■ **What needs to be done**
Filter the listing below, copying every line in which the word "completely" appears.

■ **Provided material**
☆ ☆ ☆ ☆ ☆
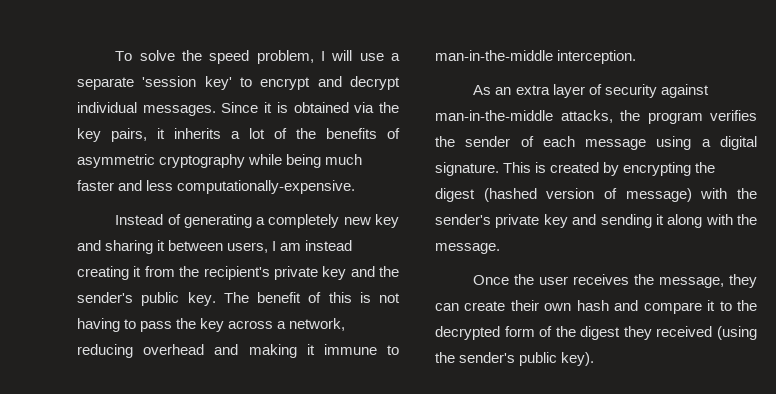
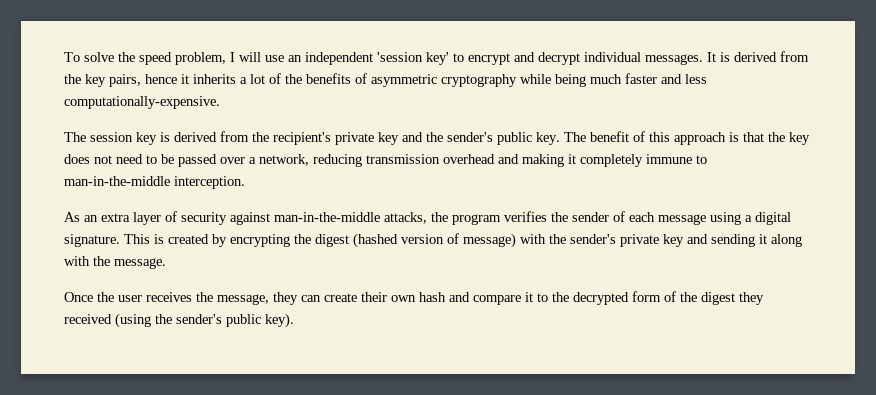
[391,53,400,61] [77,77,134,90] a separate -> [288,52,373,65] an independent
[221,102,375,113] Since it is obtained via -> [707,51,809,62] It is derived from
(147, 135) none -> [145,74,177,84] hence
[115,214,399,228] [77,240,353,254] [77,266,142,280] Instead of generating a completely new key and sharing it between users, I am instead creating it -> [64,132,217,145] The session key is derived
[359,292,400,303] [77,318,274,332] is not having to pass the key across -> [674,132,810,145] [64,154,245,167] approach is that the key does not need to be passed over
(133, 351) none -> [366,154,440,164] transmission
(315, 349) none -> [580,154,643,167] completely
☆ ☆ ☆ ☆ ☆
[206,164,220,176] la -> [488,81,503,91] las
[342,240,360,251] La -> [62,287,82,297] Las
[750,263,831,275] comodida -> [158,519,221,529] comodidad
☆ ☆ ☆ ☆ ☆
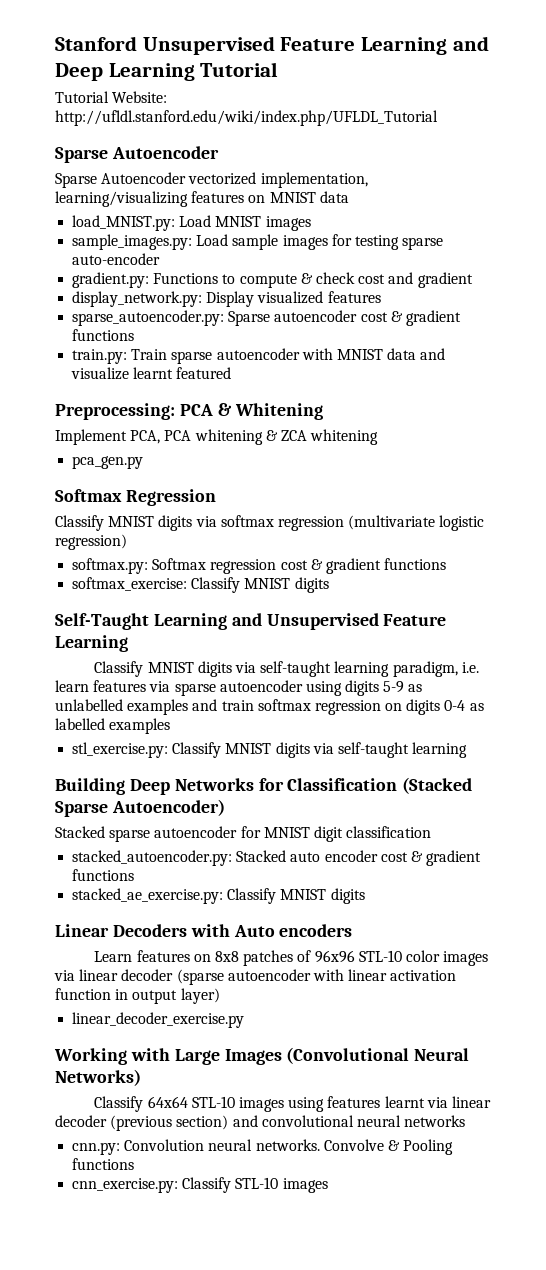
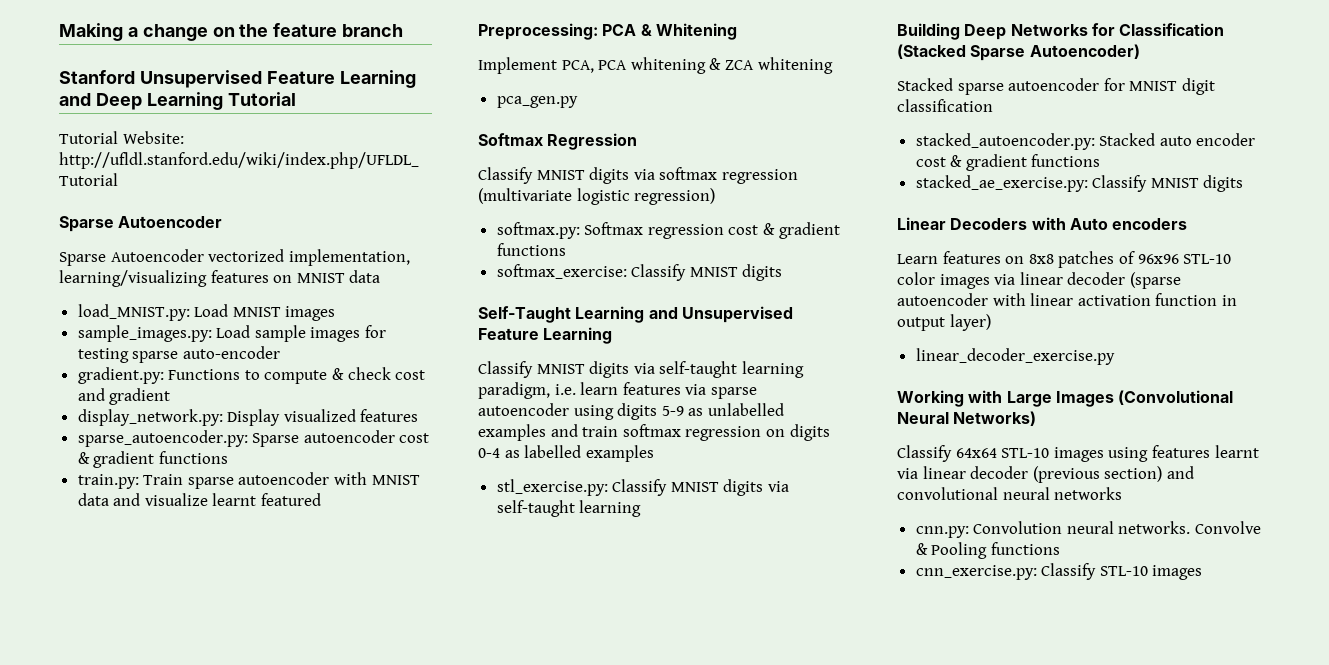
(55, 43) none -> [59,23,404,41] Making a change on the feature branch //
☆ ☆ ☆ ☆ ☆
■ **Exercise result**
[115,214,399,228] [77,240,353,254] [77,266,142,280] Instead of generating a completely new key and sharing it between users, I am instead creating it -> [64,132,217,145] The session key is derived
(315, 349) none -> [580,154,643,167] completely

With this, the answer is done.